The word "size" may appear in lines of the data below. Say how many lines hold it, giving only the number.

_Items from a data source_.
-------------------------
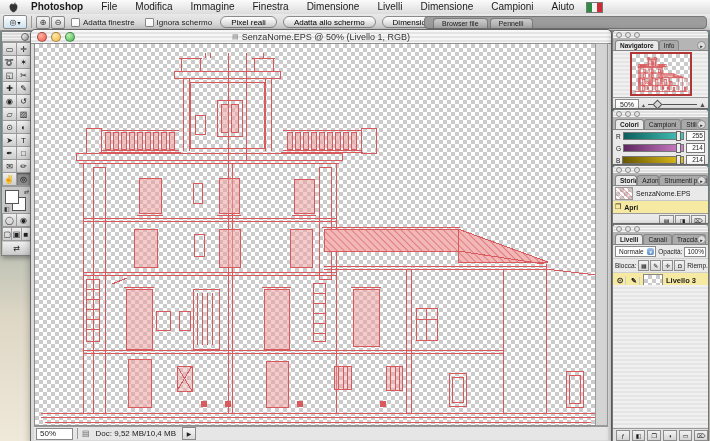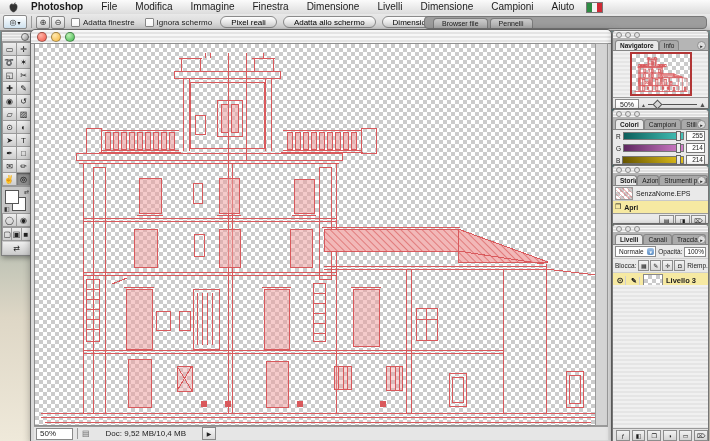--- a/index.html
+++ b/index.html
@@ -405,6 +405,10 @@
         <span class="light l-yellow"></span>
         <span class="light l-green"></span>
       </div>
+      <div class="wintitle">
+        <span style="color:#888;font-size:7px">▤</span>
+        <span>SenzaNome.EPS @ 50% (Livello 1, RGB)</span>
+      </div>
     </div>
     <div class="canvas checker">
       <svg class="main" width="562" height="374" viewBox="0 0 562 374">

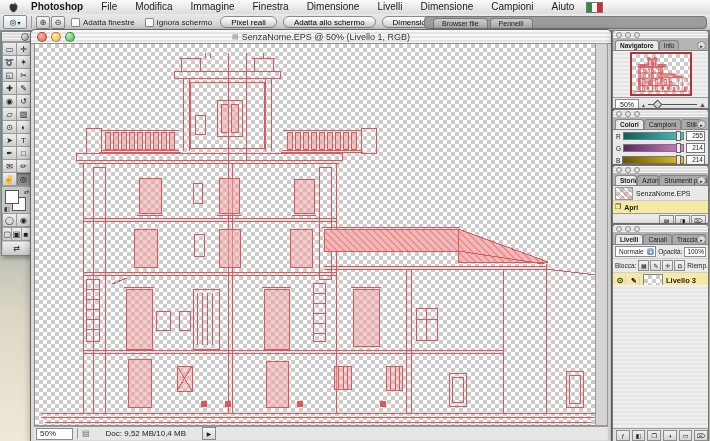--- a/index.html
+++ b/index.html
@@ -72,7 +72,7 @@
   .zoomfield{width:32px;height:10px;background:#fff;border:1px solid #8a8a8a;margin-left:2px;
     display:flex;align-items:center;padding-left:3px}
   .sdiv{width:1px;height:11px;background:#9a9a9a;margin:0 4px}
-  .statusdoc{margin:0 16px}
+  .statusdoc{margin:0 6px}
   .statarrow{width:12px;height:11px;border:1px solid #8a8a8a;background:linear-gradient(#f7f7f7,#d8d8d8);
     display:flex;align-items:center;justify-content:center;font-size:6px}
-------------------------
_RESULT OF THIS TASK_. 2